TASK INSTRUCTIONS
Only those lines in the data below from the line containing "[90,358,971,417] Le Muy" through the line containing "[808,1204,1014,1257] 10:21 PM", both included, should be restated word for word.

*** LISTED ENTRIES ***

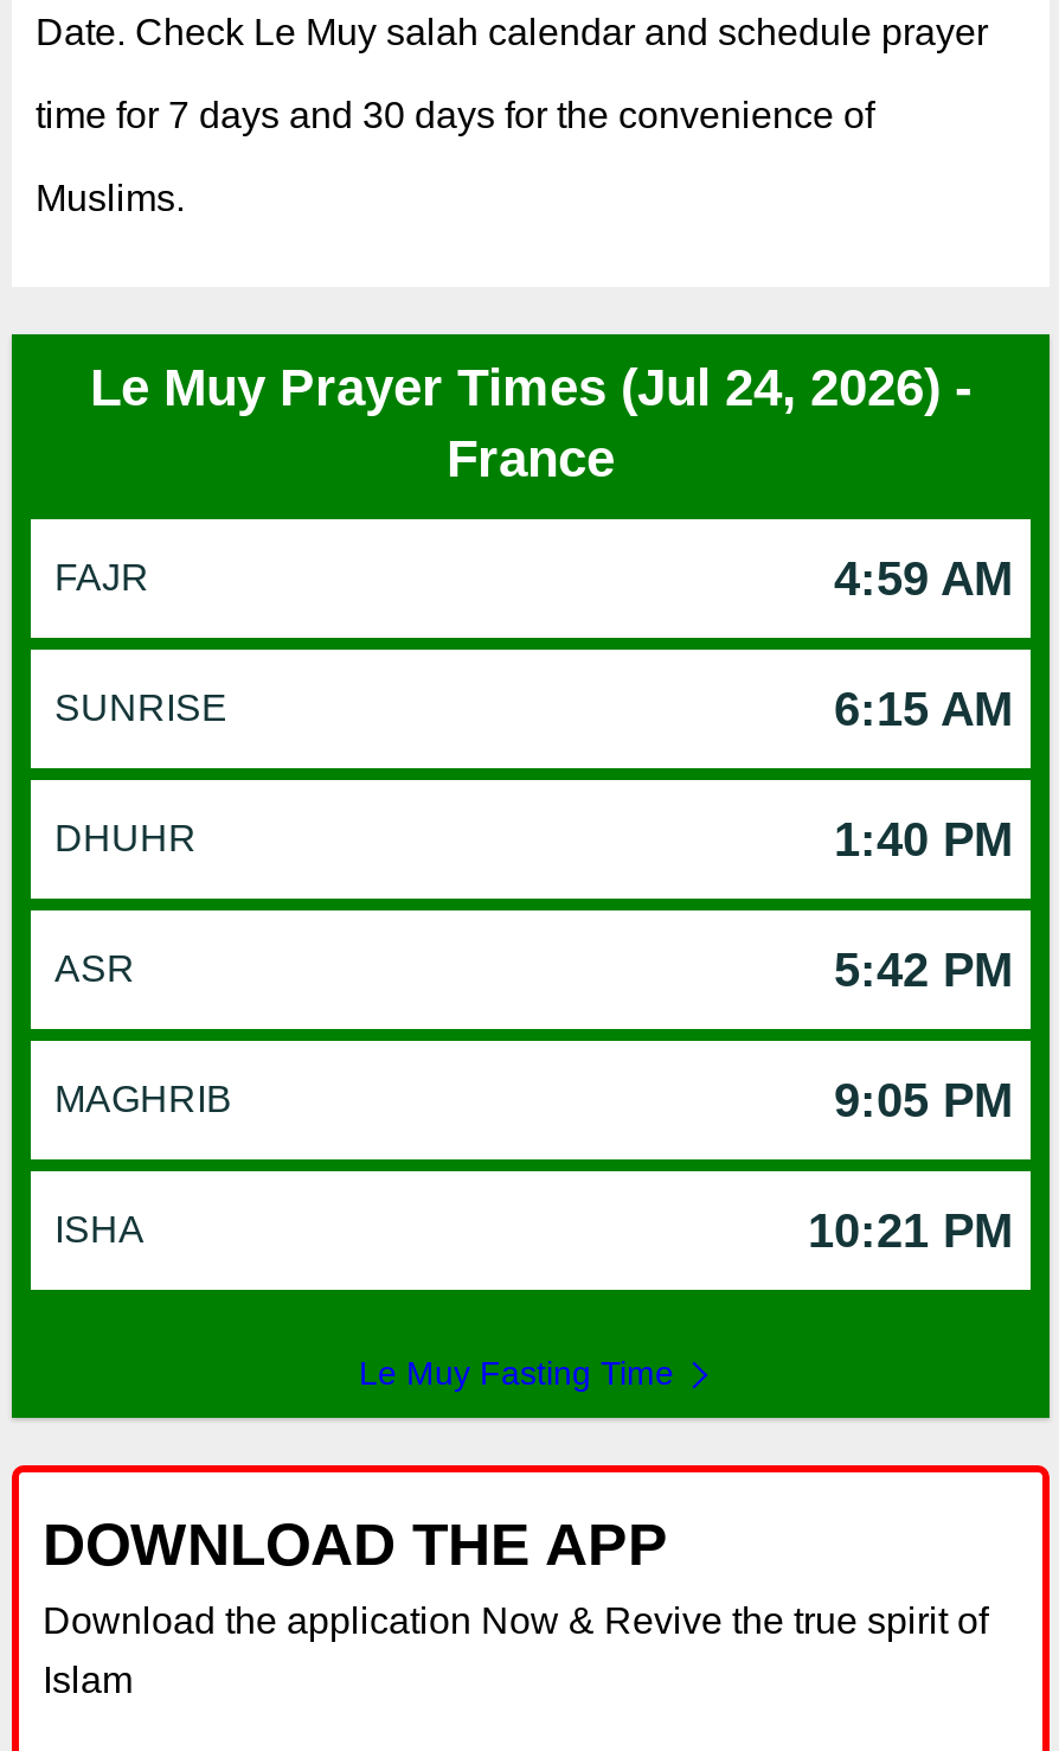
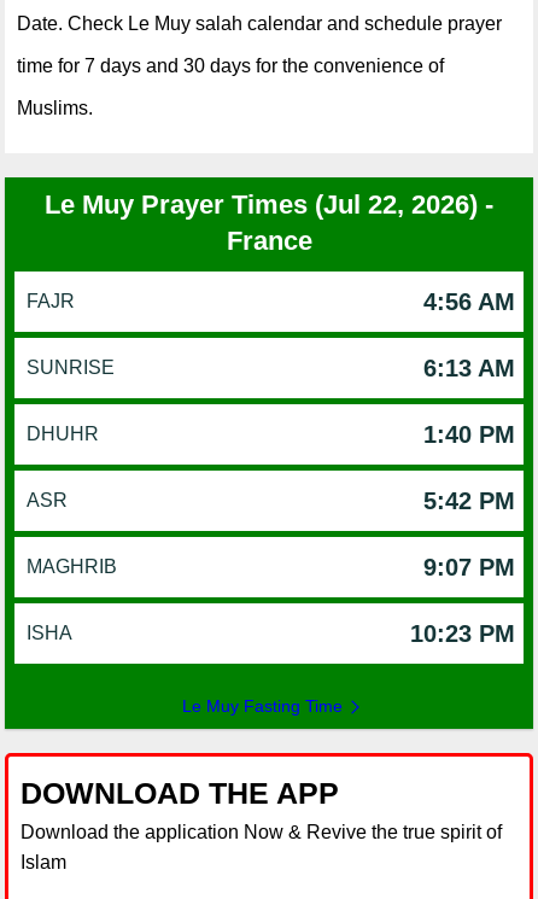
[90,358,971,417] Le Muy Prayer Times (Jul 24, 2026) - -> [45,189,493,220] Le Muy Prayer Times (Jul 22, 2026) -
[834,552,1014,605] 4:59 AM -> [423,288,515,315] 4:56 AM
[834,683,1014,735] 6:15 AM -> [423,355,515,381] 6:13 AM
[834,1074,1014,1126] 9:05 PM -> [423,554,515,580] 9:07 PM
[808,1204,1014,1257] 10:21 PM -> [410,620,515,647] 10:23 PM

*** End of LISTED ENTRIES ***
*** LISTED ENTRIES ***

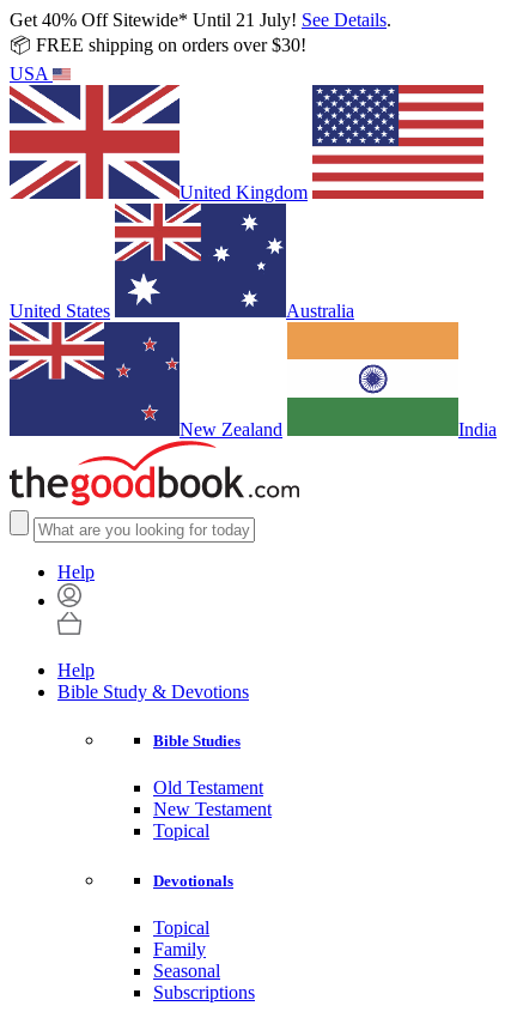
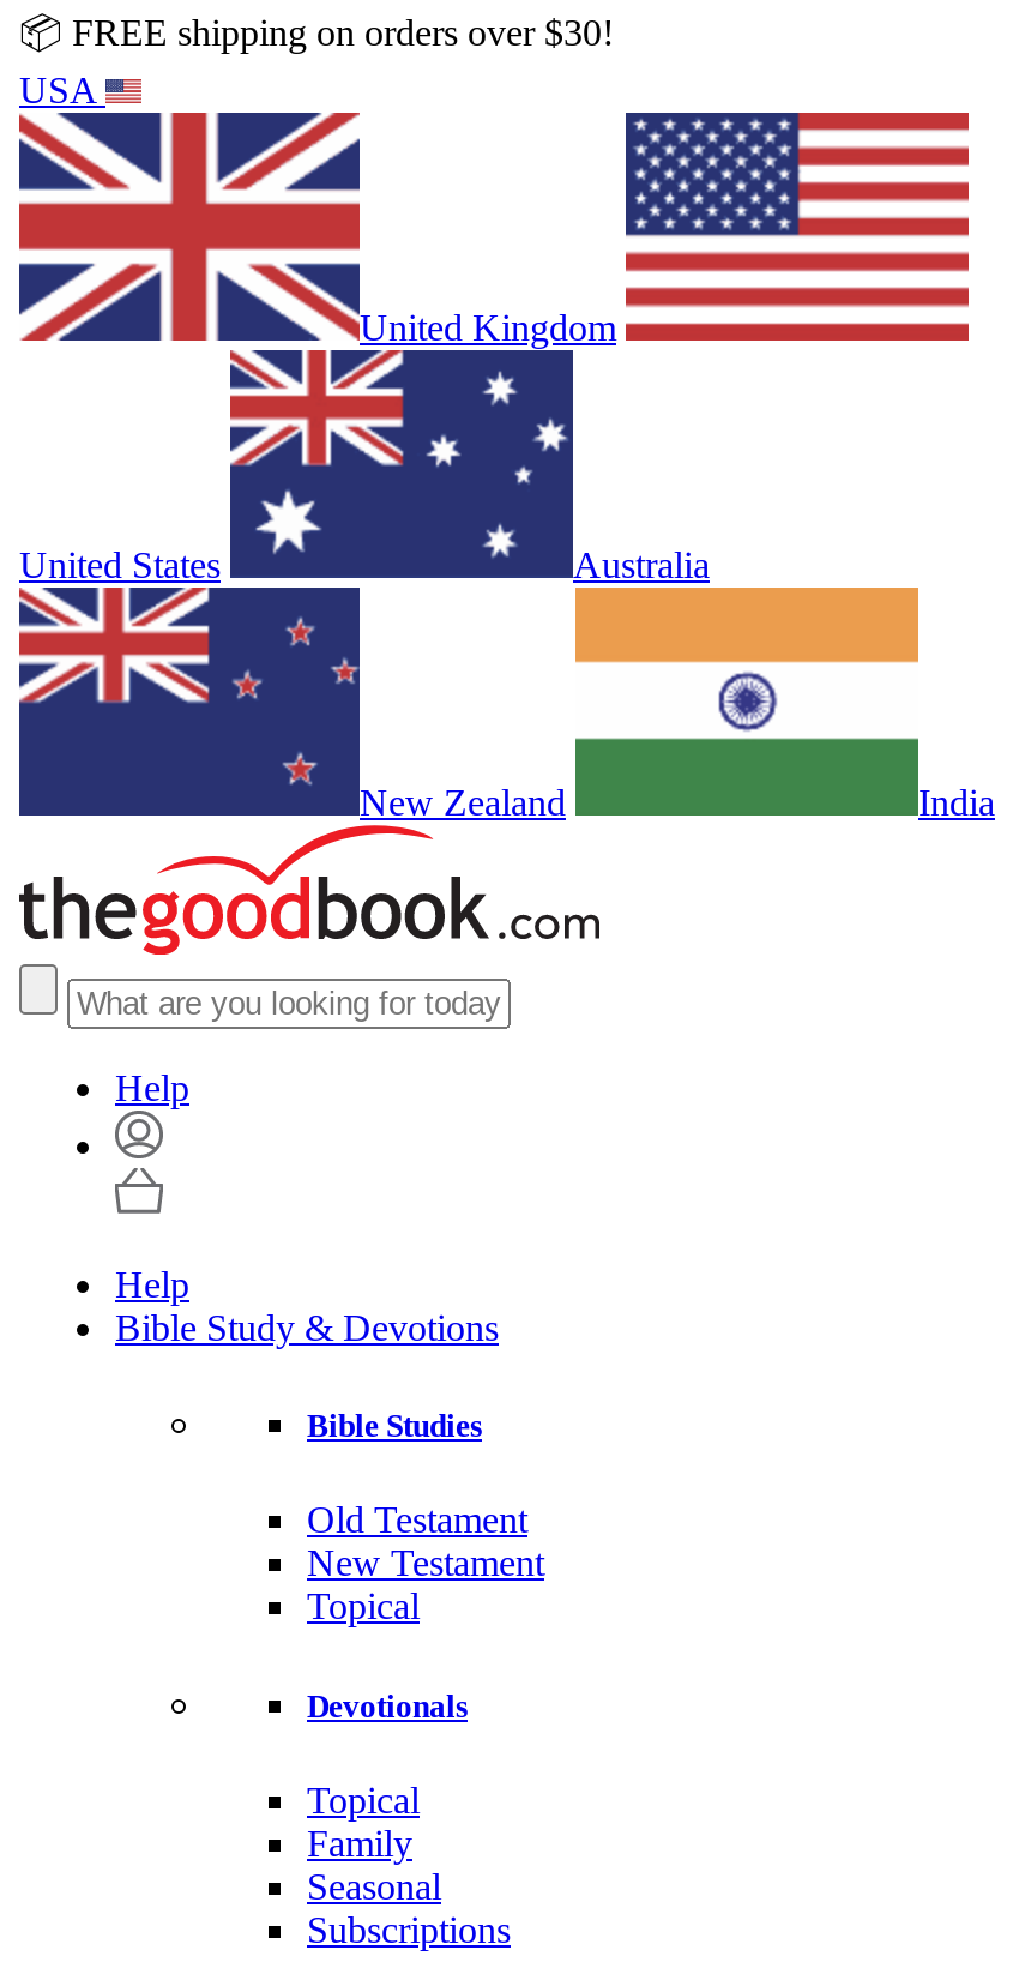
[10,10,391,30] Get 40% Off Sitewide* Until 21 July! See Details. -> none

*** End of LISTED ENTRIES ***

TASK RESULT
[90,358,971,417] Le Muy Prayer Times (Jul 24, 2026) - -> [45,189,493,220] Le Muy Prayer Times (Jul 22, 2026) -
[834,552,1014,605] 4:59 AM -> [423,288,515,315] 4:56 AM
[834,683,1014,735] 6:15 AM -> [423,355,515,381] 6:13 AM
[834,1074,1014,1126] 9:05 PM -> [423,554,515,580] 9:07 PM
[808,1204,1014,1257] 10:21 PM -> [410,620,515,647] 10:23 PM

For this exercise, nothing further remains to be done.